Retail malls have witnessed a faster recovery in operational metrics and cash flows after the second wave, compared to the recovery after the first wave of the Covid-19 pandemic, driven by faster relaxation in the restrictions and improved vaccination coverage.

Also read: Will the bounce-back in real estate sector sustain in 2022?

The recovery trajectory is expected to sustain in H2 FY22 driven by pent-up demand, high vaccination coverage, resumption of multiplexes which also coincided with the festive season.

Recovery in the rental income is expected to be up to 75 per cent of pre-Covid rentals for FY22, which was around 45-50 per cent in FY2021. During FY23, the rental income is expected to be in line or better than the numbers achieved in the pre-Covid years.

“While the risks of subsequent waves of pandemic impacting business operations will remain, the strong recovery trends underscore the long-term growth potential for the sector and assets with strong liquidity profile and financial flexibility are expected to fare well, despite the temporary disruptions,” he said.

Residential real estate

According to Eranat, the overall housing sales volume in the top eight cities (Mumbai metropolitan region (MMR), national capital region (NCR), Bangalore, Hyderabad, Pune, Kolkata, Chennai, Ahmedabad) grew by 74 per cent on y-o-y basis, partly on the back of the lower base. In FY21, residential sales were down 29 per cent (for the full year).

“Demand has been supported by stamp duty cuts, multi-year low interest rates and rise in income levels, which have enhanced affordability and supported the strong rebound in sales post the lockdown during the pandemic waves,” he said.

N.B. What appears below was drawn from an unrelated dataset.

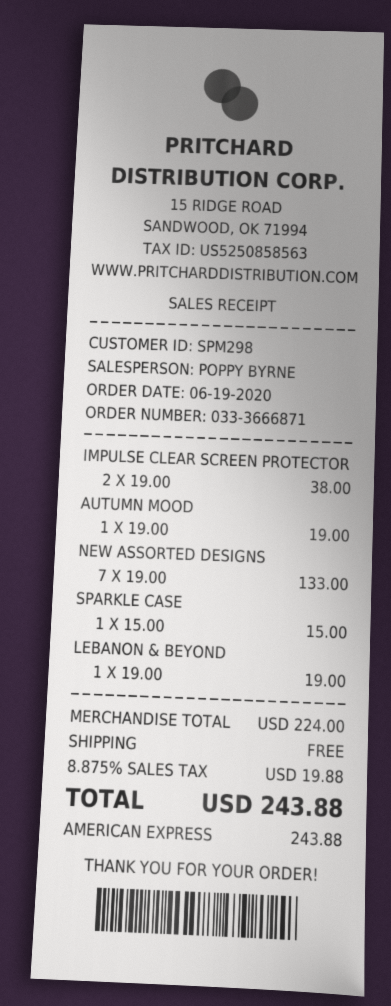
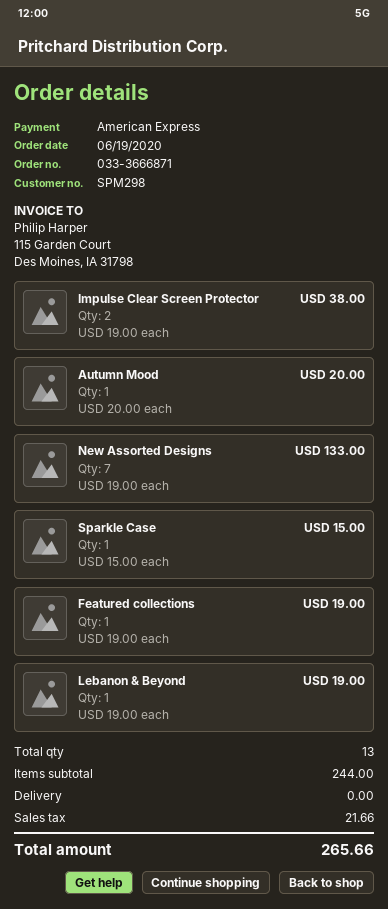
AUTUMN MOOD: 1 x 19.00 = 19.00 -> 1 x 20.00 = 20.00
Featured collections: none -> 1 x 19.00 = 19.00
subtotal: 224.00 -> 244.00
tax: 19.88 -> 21.66
total: 243.88 -> 265.66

Also read: Need for workplace flexibility and safety will impact real estate sector: CBRE South Asia

The growth in hiring numbers, stable income levels and demand for better and larger homes on account shift to a hybrid working model in customer segments working in IT/ITES, BFSI and related sectors have also supported the demand levels.

“Larger and listed developers have reported strong performance, as the trend of consolidation in the market continues,” Eranat said.

While the demand trend is expected to remain in an upcycle in the near term, he says, the market share gains for larger developers may accentuate the pressure on smaller developers who had already been impacted by various regulatory developments in the sector over the last half-decade.